Immunosuppressive effects of fish oil in normal human volunteers: correlation with the in vitro effects of eicosapentanoic acid on human lymphocytes.
Virella G, Fourspring K, Hyman B, Haskill-Stroud R, Long L, Virella I, La Via M, Gross AJ, Lopes-Virella M.
    “We have studied the effects of dietary supplementation with fish oil on immunological parameters in a group of six normal volunteers, four of whom received a fish oil extract (total EPA dose of 2.4 g/day, which is on the lower range of clinically effective doses) for 6 weeks and two of which received a placebo (olive oil) for an identical period of time.”
    “These observations stress the need for more extensive trials designed to determine whether immunosuppressive effects can be consistently elicited and for studies aimed at determining the mechanisms by which omega-3 fatty acids affect the immune system.”

    Lyle: “
Yeah, that’s relevant. They first infected them and then gave them fish oils. Nice cherry pick. Did you even read the abstract? Cuz you sure as shit are hoping none of your readers will.”
    ======================================================

    This study includes humans.

    You can test the reaction of an animal or human when exposed to a stressor and because the nutritional profiles are different this can elucidate how nutrition interacts positively or negatively with the stressor. In this case, the use fish oil was shown to have immunosuppressive effects relative to controls receiving a placebo (olive oil). Immunosuppression is relevant to health and toxicity.

  40. Team FPS says

    Did it ever occur to you that OTHER things are going on in the elderly that might not apply to non-elderly? Nevermind, I’m being rhetorical.

    
Br J Nutr. 2003 Apr;89(4):523-31.
    
Influence of very low dietary intake of marine oil on some functional aspects of immune cells in healthy elderly people.

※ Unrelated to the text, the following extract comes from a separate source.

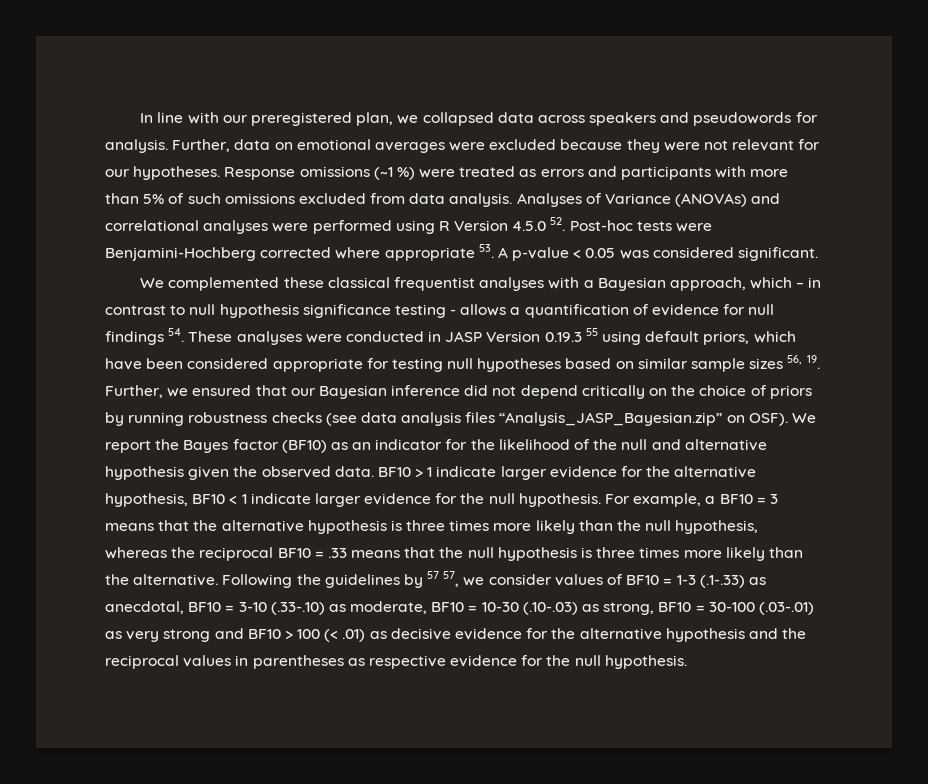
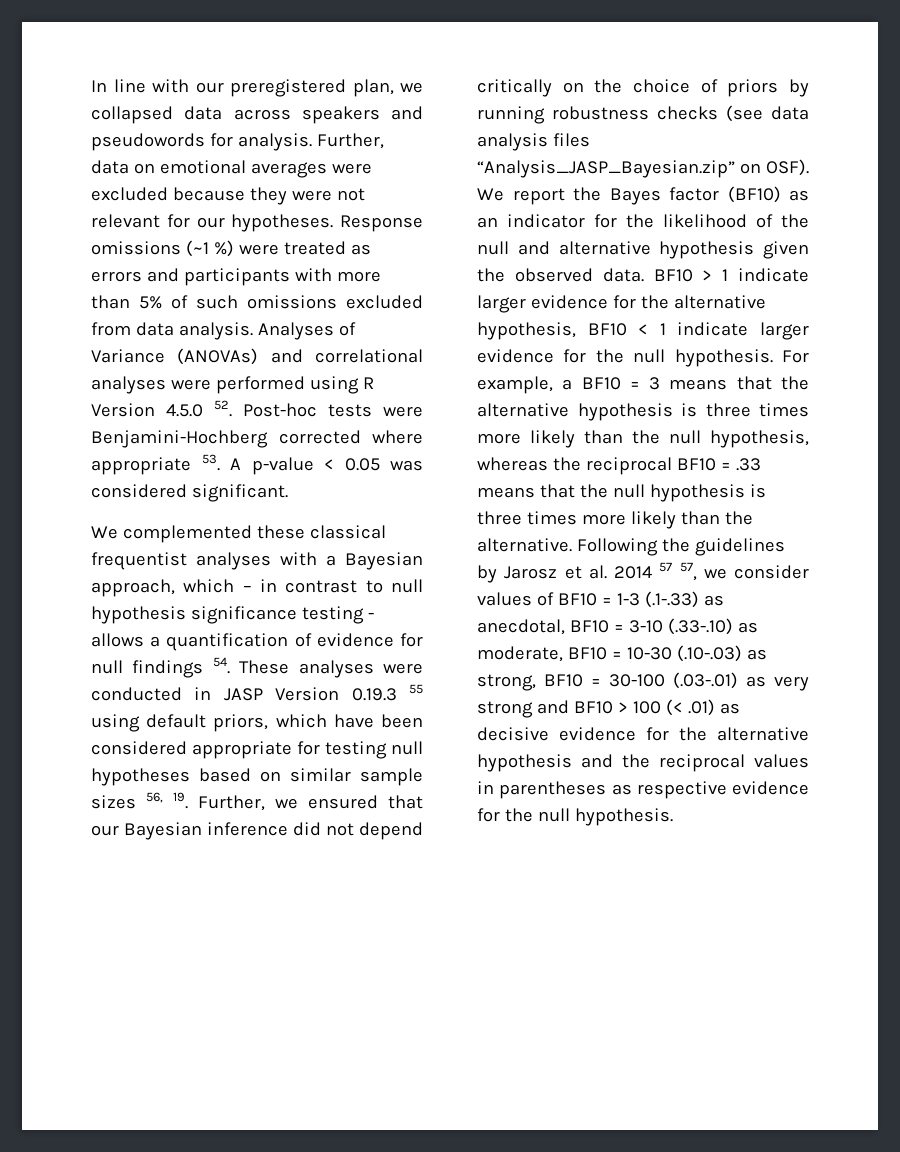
- Following the guidelines by 57 57, we consider values of BF10 = 1-3 (.1-.33) as anecdotal, BF10 = 3-10 (.33-.10) as moderate, BF10 = 10-30 (.10-.03) as strong, BF10 = 30-100 (.03-.01) as very strong and BF10 > 100 (< .01) as decisive evidence for the alternative hypothesis and the reciprocal values in parentheses as respective evidence for the null hypothesis.
+ Following the guidelines by Jarosz et al. 2014 57 57, we consider values of BF10 = 1-3 (.1-.33) as anecdotal, BF10 = 3-10 (.33-.10) as moderate, BF10 = 10-30 (.10-.03) as strong, BF10 = 30-100 (.03-.01) as very strong and BF10 > 100 (< .01) as decisive evidence for the alternative hypothesis and the reciprocal values in parentheses as respective evidence for the null hypothesis.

    Bechoua S, Dubois M, Véricel E, Chapuy P, Lagarde M, Prigent AF.
    In a randomized, double-blind design, twenty healthy elderly subjects were assigned to a placebo group (600 mg sunflower oil/d) or to a group consuming 600 mg MO/d providing 150 mg DHA + 30 mg (EPA) for 6 weeks. At day 42, the proliferative responses of lymphocytes to several mitogens were significantly (P<0.01) decreased in the MO group compared with control values. This was accompanied by a slight lowering of their cytosolic cyclic nucleotide phosphodiesterase (PDE) activity, a marked and significant (P<0.05) increase of their particulate PDE activity (+56-57 %) and a slight but significant (P<0.05) increase in cyclic nucleotide intracellular levels. At the same time, the glutathione peroxidase activity was markedly and significantly (P<0.01) depressed in the MO group. None of these modifications could be seen in the placebo group. Collectively, these results demonstrate that even very low doses of n-3 fatty acids are sufficient to affect the immune responses of elderly subjects.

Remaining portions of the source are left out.